— Нет.
— Да ты же тогда еще без штанов на печке кашу ел. Так-то. Был такой Голый. Я на собраниях не выступаю, сам знаешь. Никакой из меня оратель.
— Оратор.
— Как хочешь, все равно никакой. А Голый этот дохозяйничался так, что у половины села с крыш солому сняли на корм скоту. Ну, встал я на собрании и высказал, как оно есть, что такого безголового бардака, как при Голом, за всю жизнь в Самосудах не было. А он меня и упек в тридцать пятом в тюрьму на пол-года. Так что, голубь, никакая кража мне и не снилась…
Пеплом серебрится полынь, пахнет горько вдоль последней дороги Цезаря. Лиловеет река под тенью набежавшей тучи, но солнце словно раздвинуло ее и снова показалось во всей своей красе. Как он любил и любит доброе, щедрое солнце! Даже сейчас — любит. Потому что между небом и землей под автоматными очередями врага оно одно оставалось с ним и над ним, потому что после каждого ранения всходило солнце, и после гибели товарищей оно всходило, вечное, как хлеб.
Идут за гробом сыновья, плачут дочки. Все они здесь: Дмитро, Иван, Семен, Петька и Колька, Варька и Мария.

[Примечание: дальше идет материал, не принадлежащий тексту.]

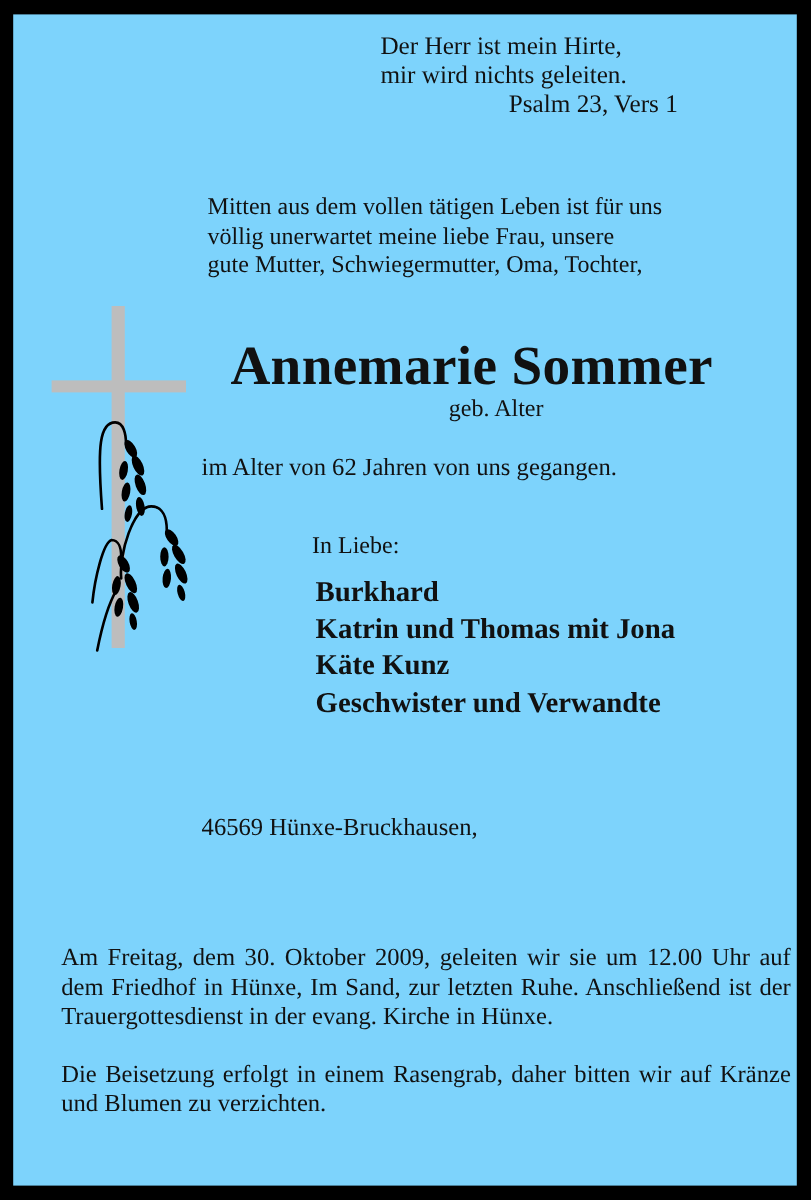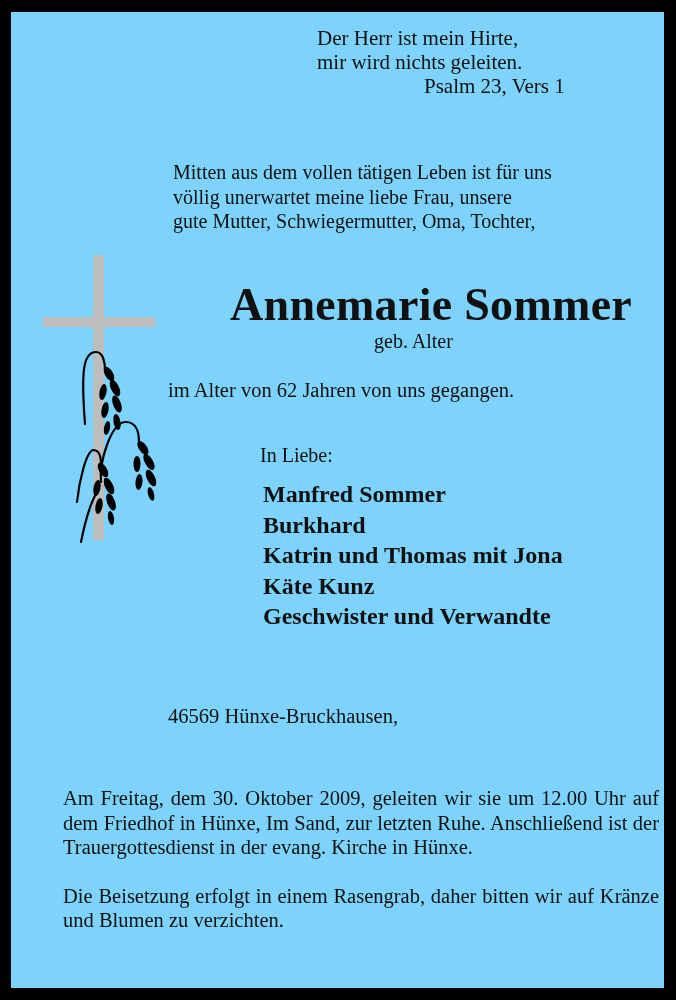"Annemarie Sommer" .name { margin-left: 38px -> none }
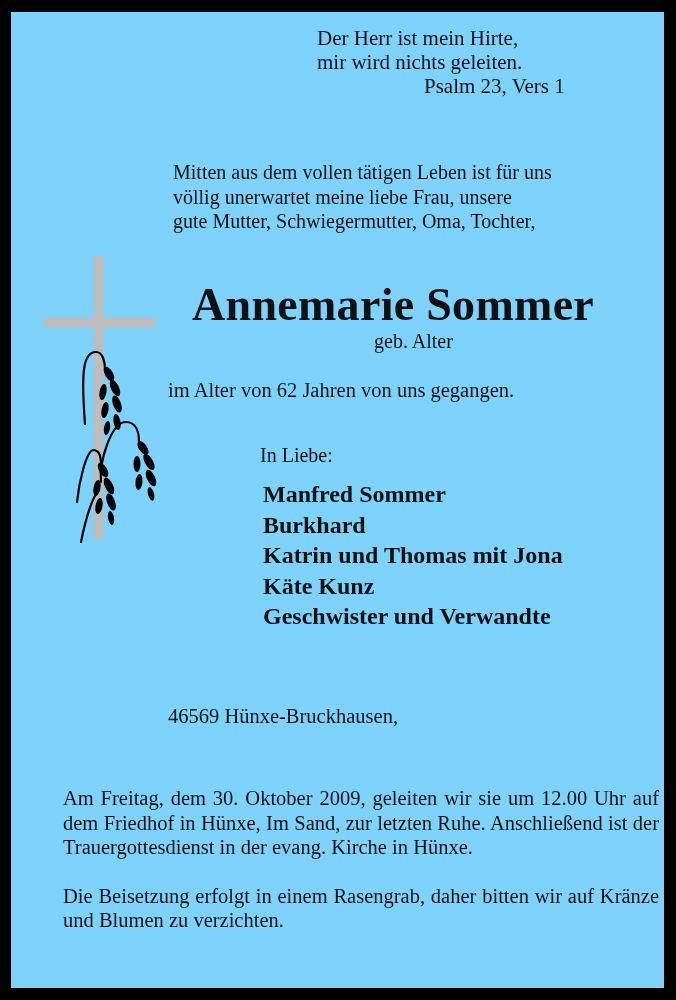"Manfred Sommer" span { html: <span>Manfred Sommer</span> -> none }
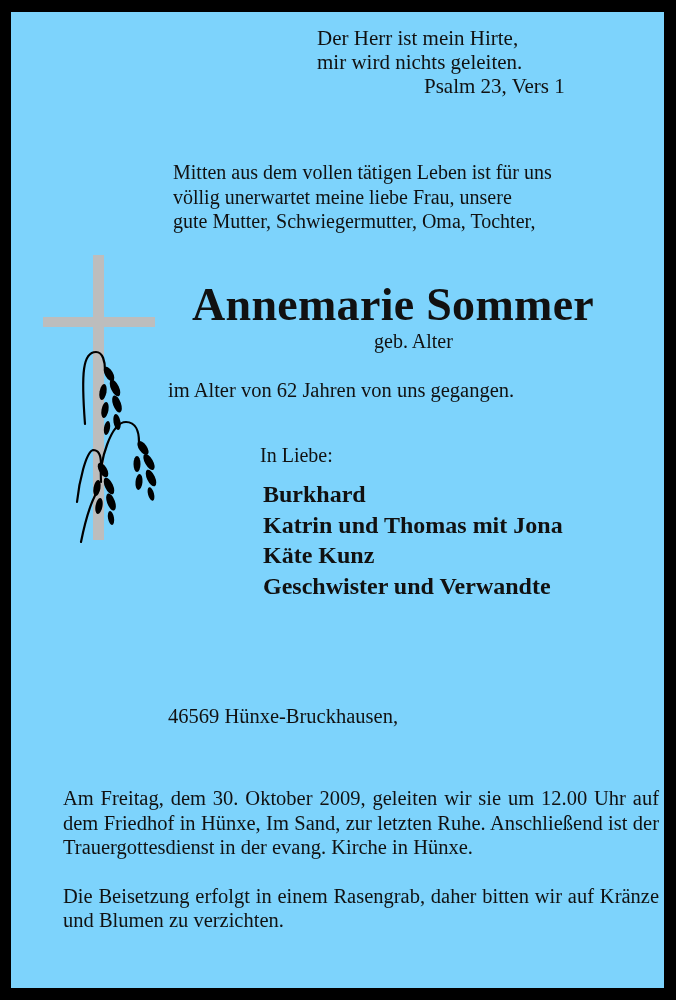"46569 Hünxe-Bruckhausen," .address { top: 692px -> 666px }
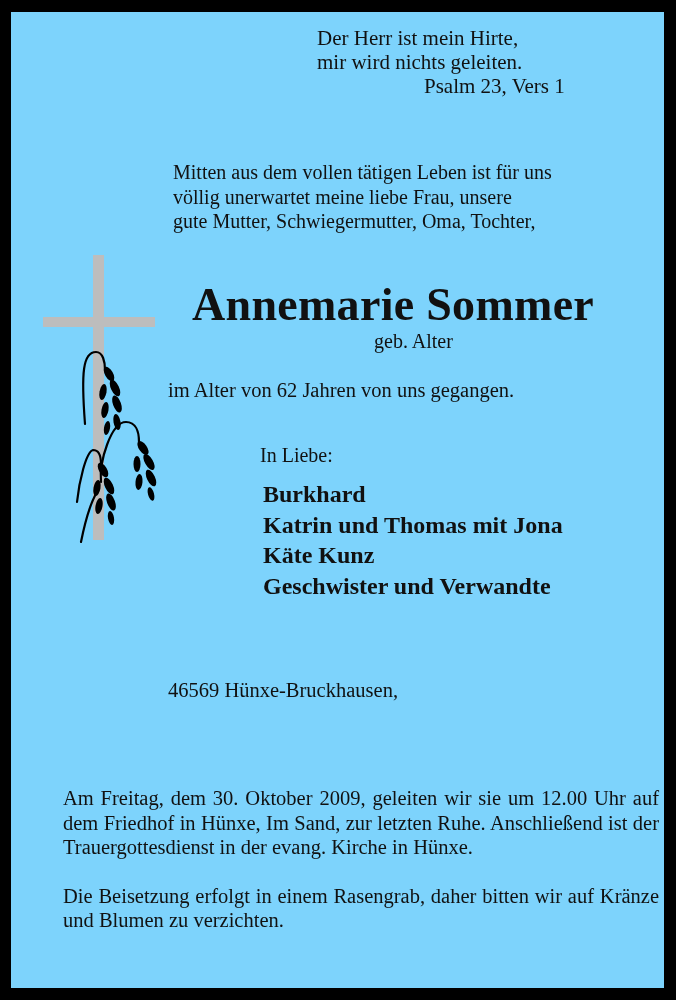"Am Freitag, dem 30. Oktober" .funeral p { margin: 0 0 24px 16px -> 0 0 24px 4px }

Дмитро уже седеет, солидный, широкий в кости, весь в деда Охрима пошел… Иван последний год в армии отслуживает, отпустили солдата домой на побывку… Семена Цезарь недолюбливал, и даже в последние предсмертные минуты тяжко ему было от этого. Господи, не принудишь же себя любить, если оставила Семена оккупация, и потому не идет за гробом Цезаря Франка — такова была его последняя воля.
Но разве коснулся он когда-нибудь хоть пальцем чужекровного сына? Нет. Вырос он — и по хозяйству Цезарь помог. Пусть живет — не парень грешен, а война, и Франка, и… Больше не хочет думать об этом Цезарь, загляделся на пороги Буга, на челны, что отвезли утренний улов, на прорезанные глубокими оврагами прибужские поля…
Понимаю, Цезарь не может думать, но если бы мог, я уверен, что рассуждал бы именно так в этот час. Такой уж он человек — умирает безмолвно, а в смерти, наверное, думает о прожитом…
Говорю оттого, что очень хорошо знал его, ведь приходился Цезарь мне крестным… Сказал «очень хорошо знал», а так ли хорошо на самом деле, если ищу в его жизни главнейшее, единственное, сквозную какую-то линию и не укладывается Цезарь в эту обычную геометрию духа…
Когда я приезжал к родителям на каникулы, крестный каждый вечер приходил к нам, приносил завернутую в газету вяленую щуку, внимательно рассматривал меня острыми голубыми глазами и курил нещадно свой «турецкий табак», который, если и был когда-то турецким, уже давным-давно вывелся сам от себя и стал обыкновенным самосадом.
— Так что ты напишешь про меня? — насмешливо спрашивал Цезарь. — Начитался я писанины вашего брата… — и снова замолкал на неопределенное время. — Я и сам-то про себя толком ничего не знаю, а он, видишь, напишет… А там кто знает? Ох, и дался бы я тебе, молодой ты еще, зеленый. Нагородишь чего, и амба…
— Цезарь Охримович!
Козодой почувствовал, что у следователя иссякло терпение.
«Постромки трещат», — усмехнулся про себя Цезарь.
— Этих улик, Охримович, хватит, чтобы влепить вам года три.
— А может, больше?
— Может, и больше.
— А если меньше? А? Эх, родственничек мой драгоценный, хотел бы я спросить, видел ты эту пересохшую речку, что течет у нашего угла? Текла когда-то…
— При чем здесь речка? Смешной человек — ты ему отче наш, а он тебе от лукавого.
— Речка пропала, понимаешь? Видел: на полверсты деревья, высоченные осокори, засохли, Как мертвецы стоят, в небо уперлись.
— Меня интересует динамит, а не высоченные твои осокори, — разозлился следователь.
— Тьфу на тебя! Мужиков спроси. Они каждый год на собрании голову откручивают нашему председателю: взорви, говорят, скалу у Буга, чтоб вода пошла в русло… А ты — динамит, динамит! Вот и стянул кто-то, а ты ко мне прицепился.
— Кто?
— Пойди узнай.
— Так все-таки — вы?
— Хоть Нюрнбергский процесс начинай — не выиграешь, — отрезал Цезарь.
Следователя сбил с толка такой неожиданный поворот, но, пожалуй, еще больше начитанность Цезаря. Примирившись, видимо, с неудачей, Левко с деланным спокойствием сказал:
— Поспрашиваю… Увидим, кто там из вас стянул, а вы, Цезарь Охримович, считайте себя находящимся под следствием, и выезжать из села вам запрещено.